Data extract.
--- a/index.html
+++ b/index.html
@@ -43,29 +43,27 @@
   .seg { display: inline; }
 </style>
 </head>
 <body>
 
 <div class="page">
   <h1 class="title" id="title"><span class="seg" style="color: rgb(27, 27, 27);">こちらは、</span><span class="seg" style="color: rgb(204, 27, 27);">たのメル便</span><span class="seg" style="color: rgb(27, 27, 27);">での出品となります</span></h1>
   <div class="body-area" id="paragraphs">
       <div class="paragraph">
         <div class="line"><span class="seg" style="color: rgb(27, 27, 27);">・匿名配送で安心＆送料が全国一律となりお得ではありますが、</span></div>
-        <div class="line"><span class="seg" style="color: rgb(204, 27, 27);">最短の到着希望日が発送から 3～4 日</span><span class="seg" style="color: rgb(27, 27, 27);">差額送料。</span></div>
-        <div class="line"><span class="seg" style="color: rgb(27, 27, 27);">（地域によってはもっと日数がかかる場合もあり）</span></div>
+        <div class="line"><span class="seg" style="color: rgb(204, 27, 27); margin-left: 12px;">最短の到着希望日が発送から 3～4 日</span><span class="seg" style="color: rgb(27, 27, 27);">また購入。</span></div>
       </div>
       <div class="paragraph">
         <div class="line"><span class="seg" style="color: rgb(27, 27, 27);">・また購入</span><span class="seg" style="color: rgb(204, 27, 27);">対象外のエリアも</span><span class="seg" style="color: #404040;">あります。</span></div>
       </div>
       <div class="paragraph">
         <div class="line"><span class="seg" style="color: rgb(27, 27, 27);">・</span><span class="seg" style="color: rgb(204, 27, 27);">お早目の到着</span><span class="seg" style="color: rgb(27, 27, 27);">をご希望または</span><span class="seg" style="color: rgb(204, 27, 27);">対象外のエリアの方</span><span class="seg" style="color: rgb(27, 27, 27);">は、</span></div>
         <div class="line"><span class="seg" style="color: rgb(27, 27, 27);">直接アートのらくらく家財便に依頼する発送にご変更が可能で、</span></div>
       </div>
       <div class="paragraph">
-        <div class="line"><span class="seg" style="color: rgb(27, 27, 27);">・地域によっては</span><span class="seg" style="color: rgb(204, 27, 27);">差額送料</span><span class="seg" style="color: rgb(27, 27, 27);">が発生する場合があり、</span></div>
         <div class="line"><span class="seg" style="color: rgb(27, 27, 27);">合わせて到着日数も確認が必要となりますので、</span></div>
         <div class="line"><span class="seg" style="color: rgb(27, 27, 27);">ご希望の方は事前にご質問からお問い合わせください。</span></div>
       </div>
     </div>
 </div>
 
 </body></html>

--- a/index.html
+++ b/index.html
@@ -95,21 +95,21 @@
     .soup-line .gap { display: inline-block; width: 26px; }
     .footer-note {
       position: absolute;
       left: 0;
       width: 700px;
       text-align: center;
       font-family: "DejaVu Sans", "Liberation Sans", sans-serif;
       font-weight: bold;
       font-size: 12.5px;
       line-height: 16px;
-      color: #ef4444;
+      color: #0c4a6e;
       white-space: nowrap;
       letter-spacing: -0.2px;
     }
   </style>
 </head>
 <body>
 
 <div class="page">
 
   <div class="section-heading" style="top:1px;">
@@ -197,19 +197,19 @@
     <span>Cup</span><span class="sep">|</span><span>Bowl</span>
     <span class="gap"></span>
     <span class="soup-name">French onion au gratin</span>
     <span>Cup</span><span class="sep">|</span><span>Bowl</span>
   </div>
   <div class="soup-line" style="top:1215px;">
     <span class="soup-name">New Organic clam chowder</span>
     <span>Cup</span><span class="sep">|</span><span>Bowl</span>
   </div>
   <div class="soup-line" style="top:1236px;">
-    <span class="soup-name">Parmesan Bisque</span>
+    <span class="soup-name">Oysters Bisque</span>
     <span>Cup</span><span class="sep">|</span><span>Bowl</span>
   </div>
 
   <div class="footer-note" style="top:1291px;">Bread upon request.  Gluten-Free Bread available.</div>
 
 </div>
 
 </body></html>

...

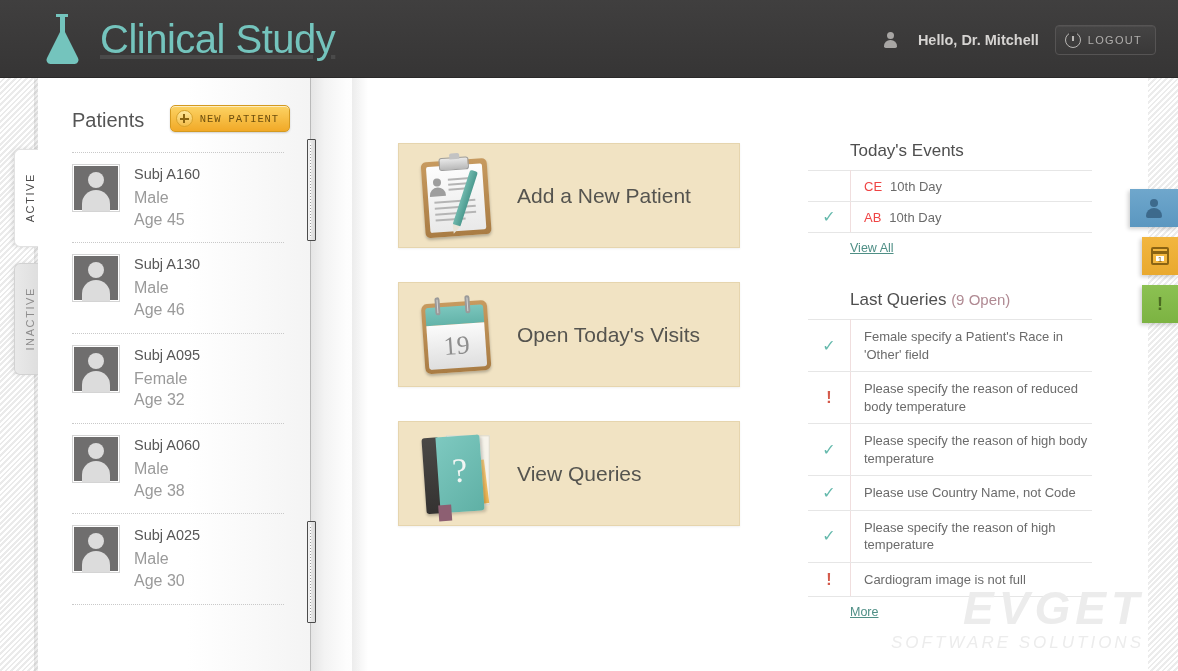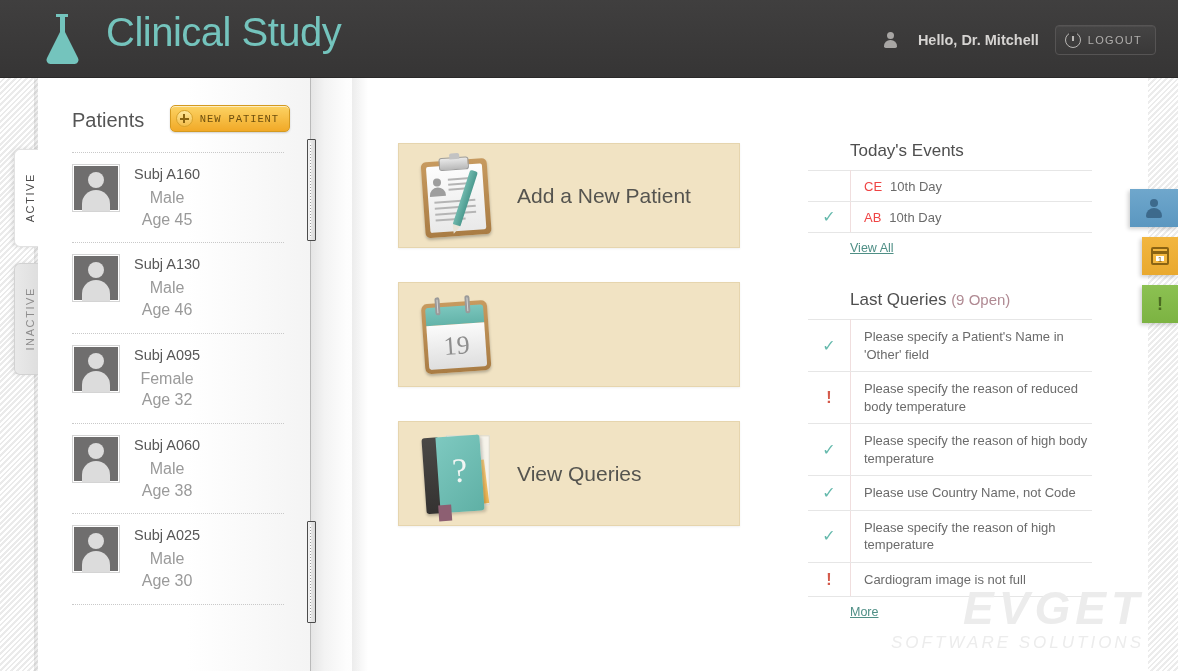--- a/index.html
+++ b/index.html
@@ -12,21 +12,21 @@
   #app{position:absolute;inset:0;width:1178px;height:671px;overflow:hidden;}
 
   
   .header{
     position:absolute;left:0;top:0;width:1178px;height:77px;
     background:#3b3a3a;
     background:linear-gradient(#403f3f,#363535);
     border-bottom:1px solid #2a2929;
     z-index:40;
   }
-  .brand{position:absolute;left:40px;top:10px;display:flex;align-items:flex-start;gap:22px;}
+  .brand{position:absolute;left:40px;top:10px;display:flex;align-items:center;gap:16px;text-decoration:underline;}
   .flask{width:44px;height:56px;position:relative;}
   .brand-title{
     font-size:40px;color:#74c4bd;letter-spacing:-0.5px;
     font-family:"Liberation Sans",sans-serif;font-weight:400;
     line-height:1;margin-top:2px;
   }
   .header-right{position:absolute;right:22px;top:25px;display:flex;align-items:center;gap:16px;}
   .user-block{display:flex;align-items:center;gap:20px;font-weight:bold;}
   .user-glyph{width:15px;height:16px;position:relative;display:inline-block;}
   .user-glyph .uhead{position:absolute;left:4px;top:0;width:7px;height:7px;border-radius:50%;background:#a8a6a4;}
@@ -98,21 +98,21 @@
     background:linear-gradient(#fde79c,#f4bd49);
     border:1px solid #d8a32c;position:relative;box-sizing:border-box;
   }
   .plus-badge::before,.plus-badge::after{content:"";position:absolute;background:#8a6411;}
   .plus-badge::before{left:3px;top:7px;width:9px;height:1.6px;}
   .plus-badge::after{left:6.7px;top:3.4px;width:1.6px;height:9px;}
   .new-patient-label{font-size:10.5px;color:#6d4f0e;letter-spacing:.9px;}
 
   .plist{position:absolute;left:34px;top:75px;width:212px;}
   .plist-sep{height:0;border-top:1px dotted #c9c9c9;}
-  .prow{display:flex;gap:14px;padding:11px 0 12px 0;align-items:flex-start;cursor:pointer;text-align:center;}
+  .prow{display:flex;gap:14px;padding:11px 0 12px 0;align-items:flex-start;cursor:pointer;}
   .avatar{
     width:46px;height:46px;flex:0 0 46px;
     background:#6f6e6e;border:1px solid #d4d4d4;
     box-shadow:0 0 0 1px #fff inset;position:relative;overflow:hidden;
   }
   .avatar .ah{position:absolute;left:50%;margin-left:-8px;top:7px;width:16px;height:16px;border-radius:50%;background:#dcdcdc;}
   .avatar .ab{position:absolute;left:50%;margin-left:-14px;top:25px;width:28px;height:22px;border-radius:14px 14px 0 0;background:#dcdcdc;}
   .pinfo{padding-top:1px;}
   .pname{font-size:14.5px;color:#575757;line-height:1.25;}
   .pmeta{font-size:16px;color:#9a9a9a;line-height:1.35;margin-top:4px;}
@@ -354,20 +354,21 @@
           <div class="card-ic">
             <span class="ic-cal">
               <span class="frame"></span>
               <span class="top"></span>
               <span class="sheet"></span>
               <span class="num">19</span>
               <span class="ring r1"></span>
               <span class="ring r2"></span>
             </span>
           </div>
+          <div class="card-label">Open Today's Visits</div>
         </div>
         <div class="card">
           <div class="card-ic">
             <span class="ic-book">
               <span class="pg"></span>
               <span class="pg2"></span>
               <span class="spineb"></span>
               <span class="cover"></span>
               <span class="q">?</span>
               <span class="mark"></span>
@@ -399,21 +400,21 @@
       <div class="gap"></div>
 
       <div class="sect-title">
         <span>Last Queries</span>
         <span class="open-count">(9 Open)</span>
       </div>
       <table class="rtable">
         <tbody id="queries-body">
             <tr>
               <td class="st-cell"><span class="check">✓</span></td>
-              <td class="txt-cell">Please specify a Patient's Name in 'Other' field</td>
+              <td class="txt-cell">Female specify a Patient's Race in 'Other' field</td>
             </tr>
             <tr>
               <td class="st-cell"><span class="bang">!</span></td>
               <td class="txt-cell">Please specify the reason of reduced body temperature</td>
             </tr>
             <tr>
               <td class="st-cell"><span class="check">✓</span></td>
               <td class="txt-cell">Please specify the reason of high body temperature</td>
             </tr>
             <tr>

Work to be completed. Find the lines above that contain the word "dcdcdc" and collect them.

Solved problem.
   .avatar .ah{position:absolute;left:50%;margin-left:-8px;top:7px;width:16px;height:16px;border-radius:50%;background:#dcdcdc;}
   .avatar .ab{position:absolute;left:50%;margin-left:-14px;top:25px;width:28px;height:22px;border-radius:14px 14px 0 0;background:#dcdcdc;}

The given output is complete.